**TASK INPUTS:**
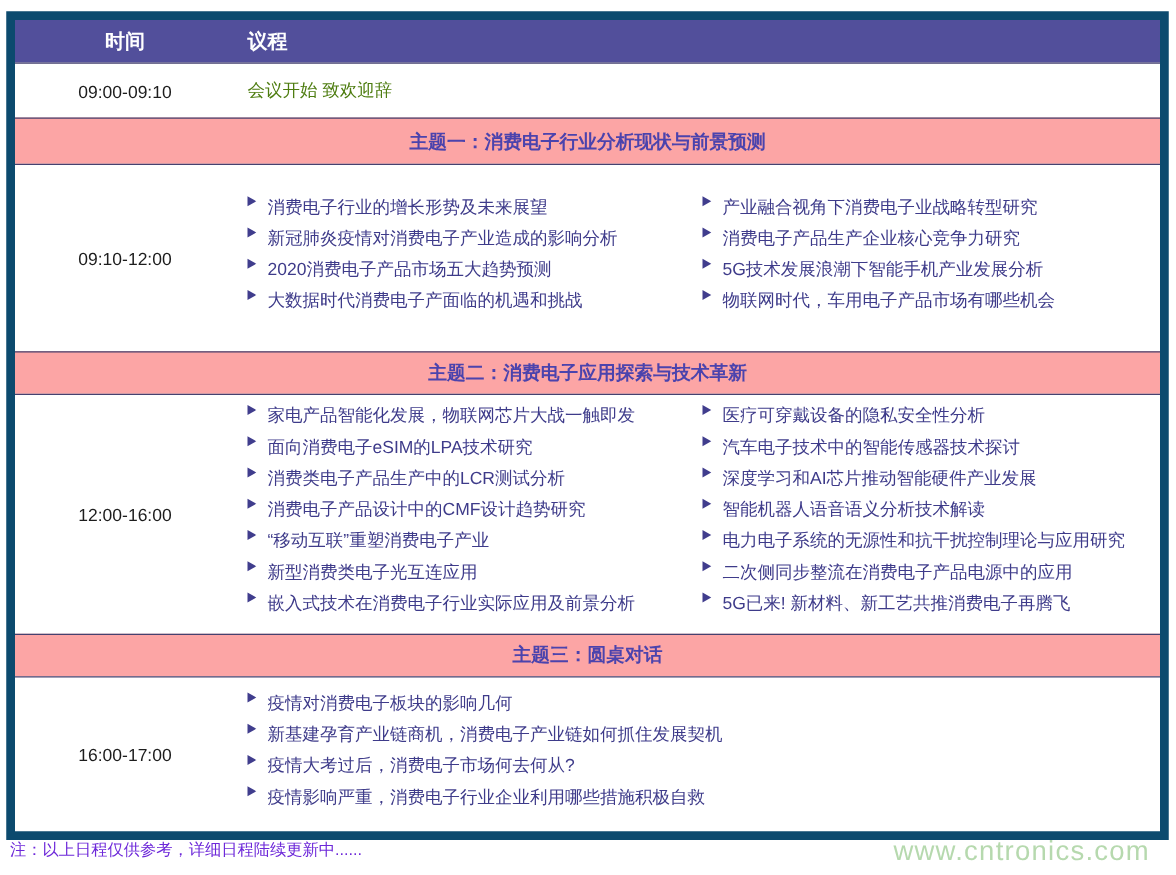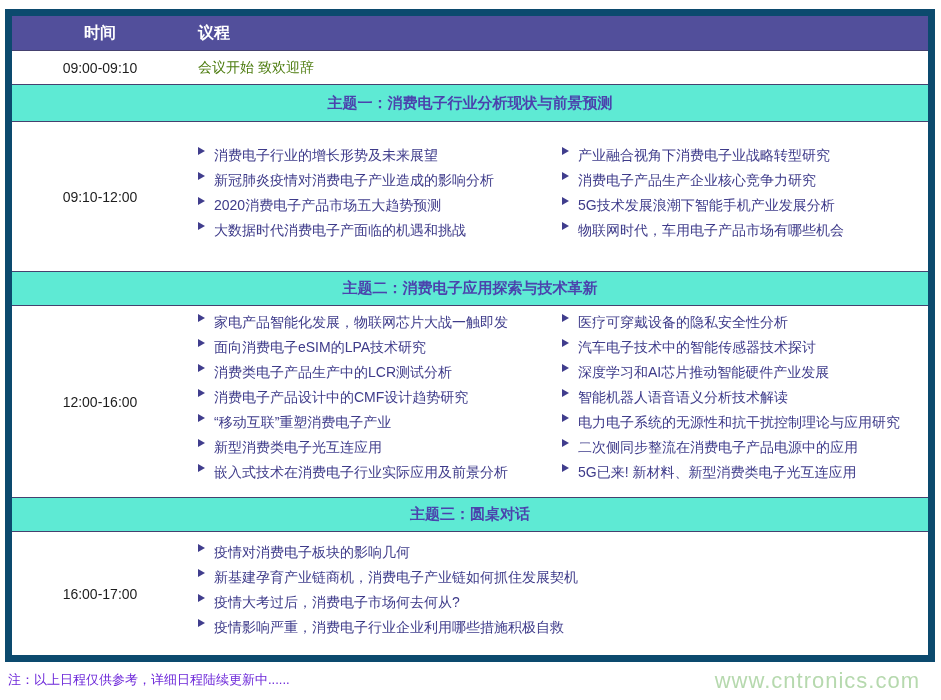"09:00-09:10" .row-opening { height: 34px -> 44px }
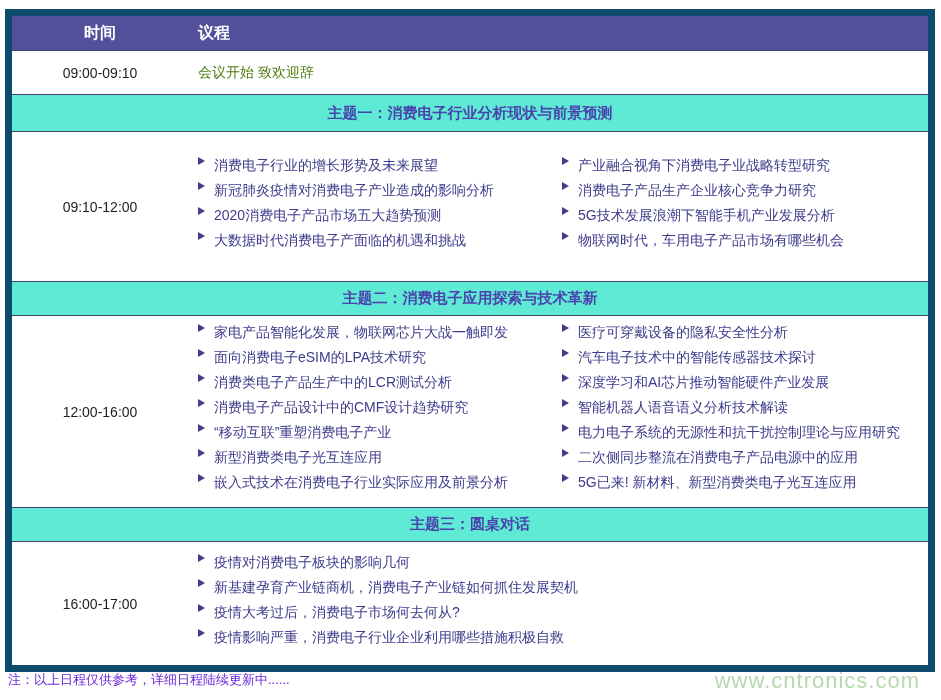"主题一：消费电子行业分析现状与前景预测" .row-section { background: #5eead4 -> #fca5a5 }
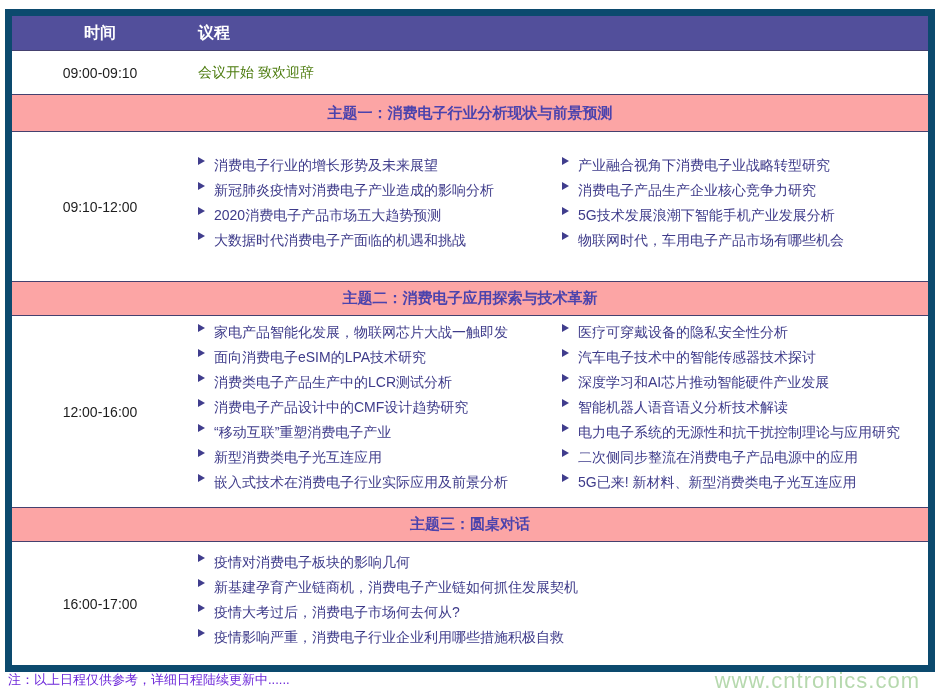"5G已来! 新材料、新型消费类电子光互连应用" span { text: 型消费类电子光互连应用 -> 工艺共推消费电子再腾飞 }
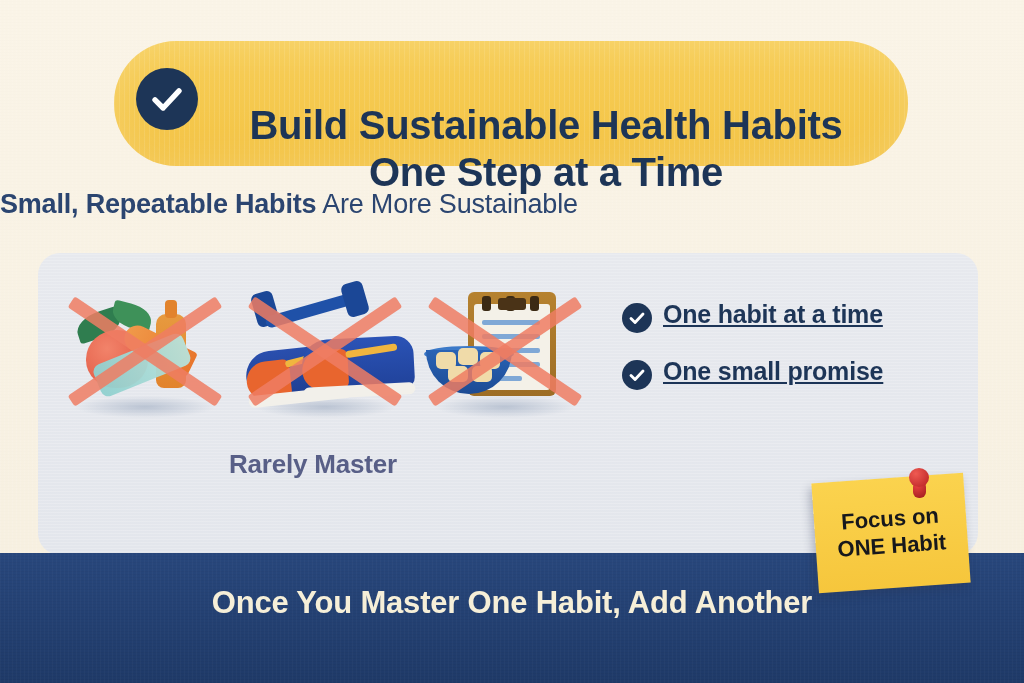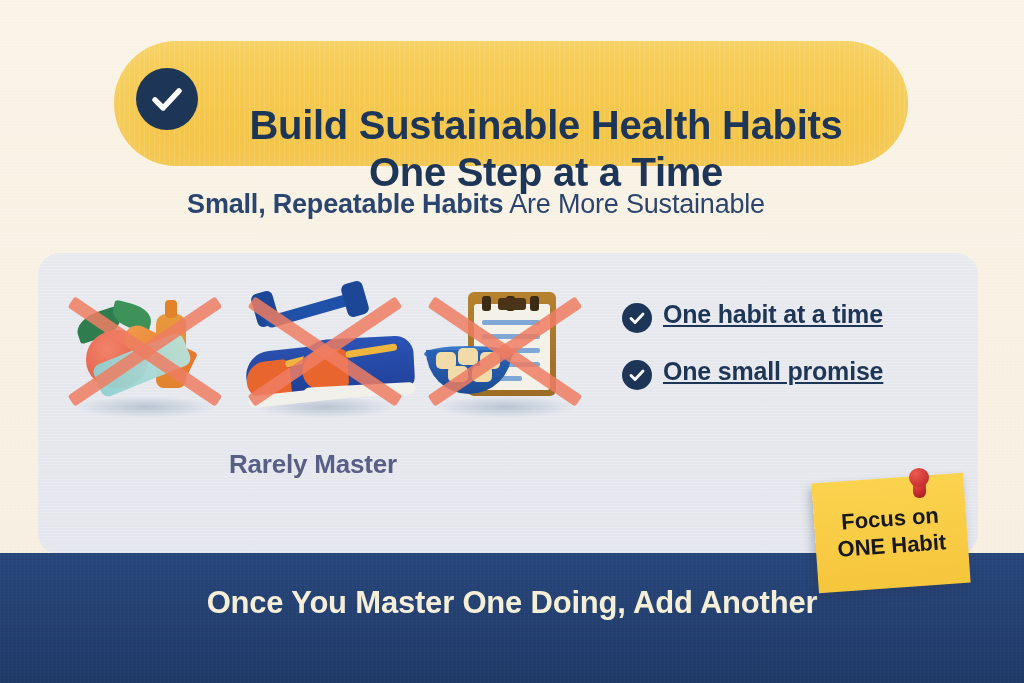"Small, Repeatable Habits Are More" .subtitle { text-align: center -> left }
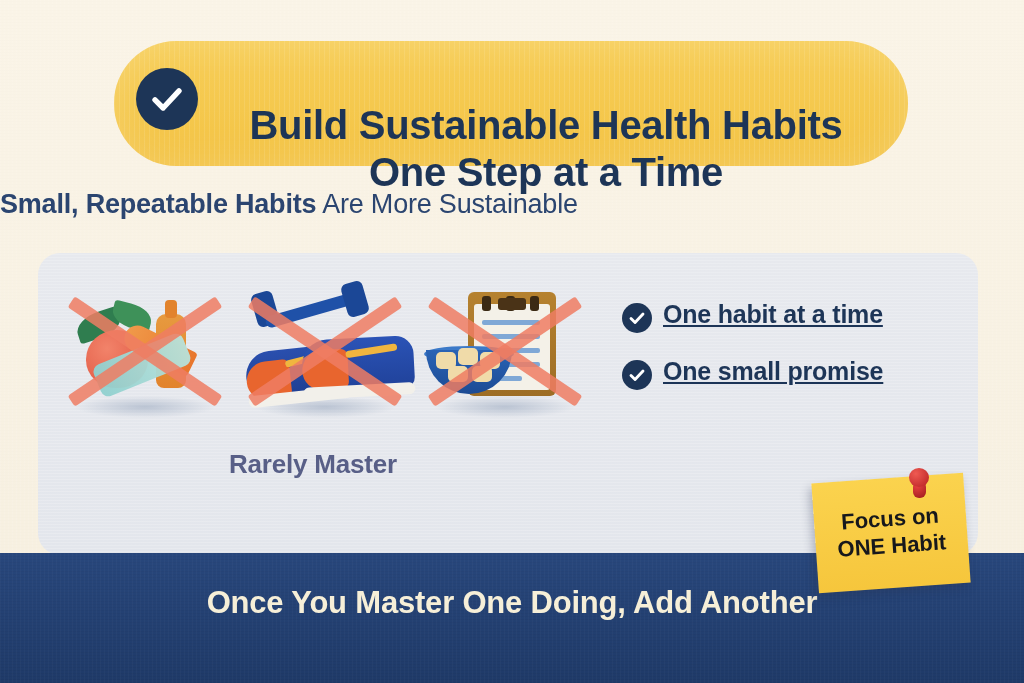"Once You Master One Doing," div.band-text { text: Doing -> Habit }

**AIM OF THE TASK:** Could you copy the listing above exactly, without its pictures?

**WORKED SOLUTION:**
"09:00-09:10" .row-opening { height: 34px -> 44px }
"主题一：消费电子行业分析现状与前景预测" .row-section { background: #5eead4 -> #fca5a5 }
"5G已来! 新材料、新型消费类电子光互连应用" span { text: 型消费类电子光互连应用 -> 工艺共推消费电子再腾飞 }
"Small, Repeatable Habits Are More" .subtitle { text-align: center -> left }
"Once You Master One Doing," div.band-text { text: Doing -> Habit }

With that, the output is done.